Pretty simple. Goes through the unique characters in the string by converting it to a set (using Python 3.5's extended iterable unpacking), then uses a list comprehension to construct the exploded diagrams by counting the number of times each character occurs in the string with str.count. We filter out spaces by removing them from the set.

The order of the output may vary from run to run; sets are unordered, so the order in which their items are processed, and thus this answer outputs, cannot be guaranteed.

This is a lambda expression; to use it, prefix lambda with f=.

Try it on Ideone! Ideone uses Python 3.4, which isn't sufficient.

Usage example:

>>> f=lambda s:[a*s.count(a)for a in{*s}-{' '}]
>>> f('Ah, abracadabra!')
[',', 'A', 'aaaaa', 'd', '!', 'bb', 'h', 'c', 'rr']

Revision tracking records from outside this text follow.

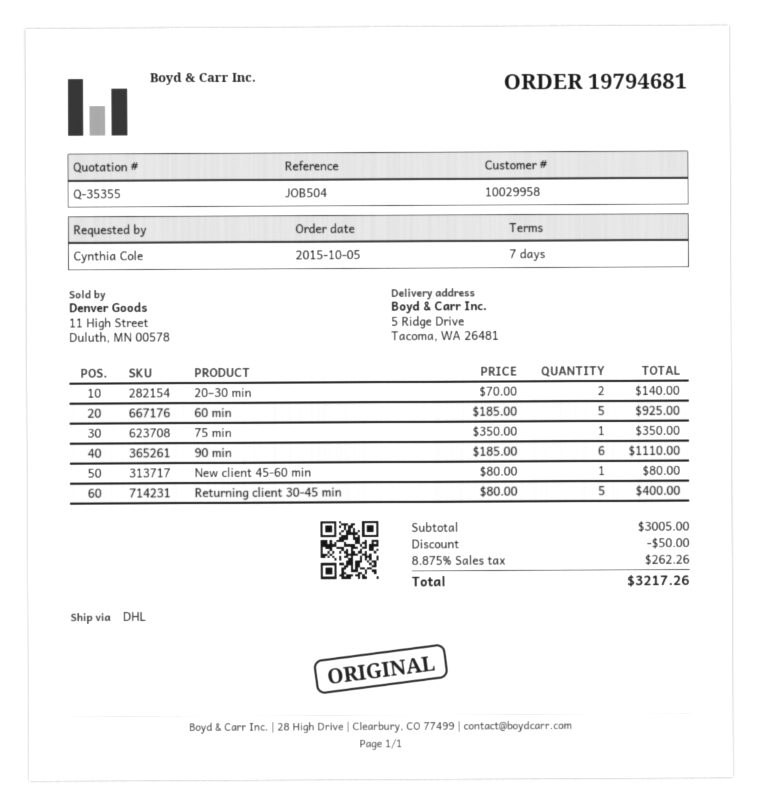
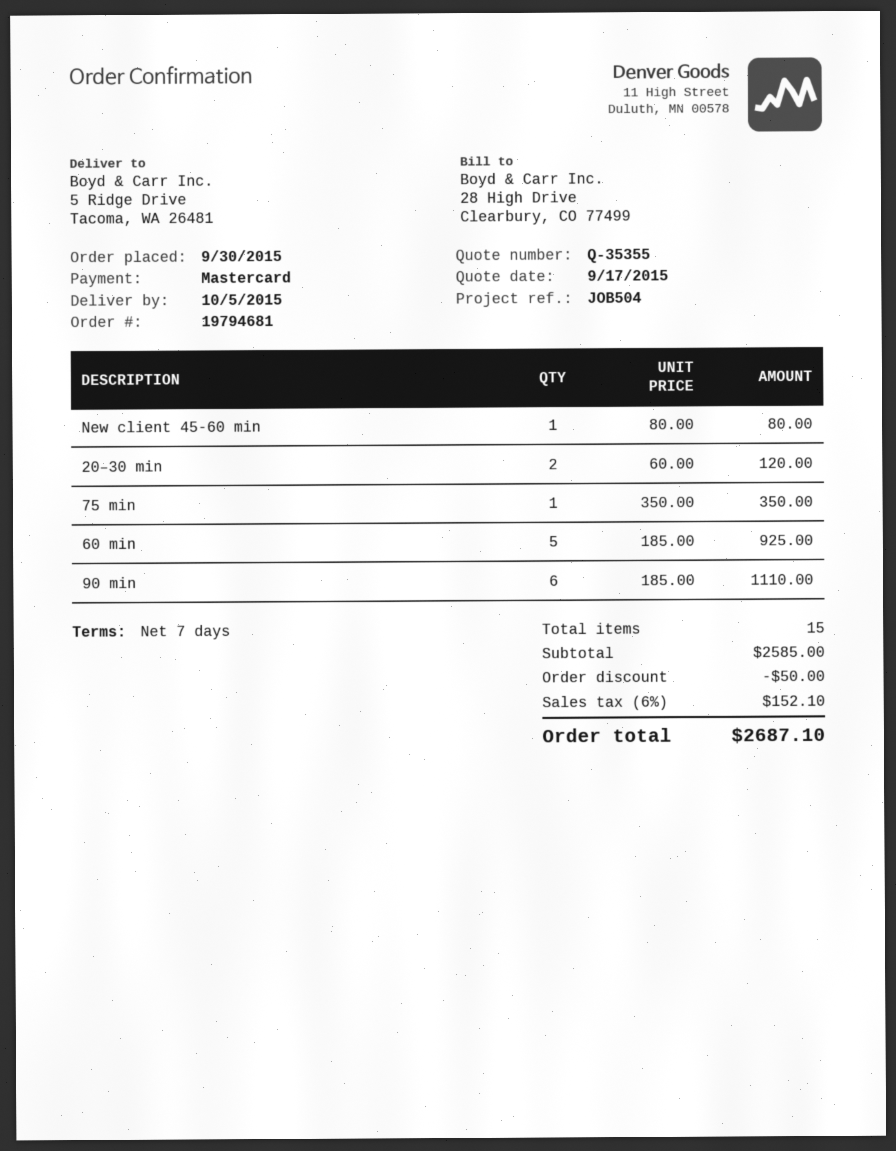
order date: 2015-10-05 -> 2015-09-30
20–30 min: 2 x 70.00 = 140.00 -> 2 x 60.00 = 120.00
Returning client 30-45 min: 5 x 80.00 = 400.00 -> none
subtotal: 3005.00 -> 2585.00
tax: 8.875% = 262.26 -> 6% = 152.10
total: 3217.26 -> 2687.10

Saved 3 bytes thanks to @shooqie!


Jelly, 5 bytes

ḟ⁶ṢŒg

Try it online!

It does return an array, just that when it is printed to STDOUT, the separator is gone.

This is indeed a function that can be called as such (in Jelly, each line is a function).

ḟ⁶ṢŒg
ḟ⁶      filter out spaces
  Ṣ     sort
   Œg   group

Retina, 13 bytes

O`.
!`(\S)\1*

The sorting is very easy (it's a builtin), it's separating the letters that takes 9 bytes. Try it online!

The first line sOrts all matches of the regex . (which is every character), giving us !,Aaaaaabbcdhrr.

Match is the default stage for the last line of a program, and ! makes it print a linefeed-separated list of matches of the regex. The regex looks for one or more instances of a non-space character in a row.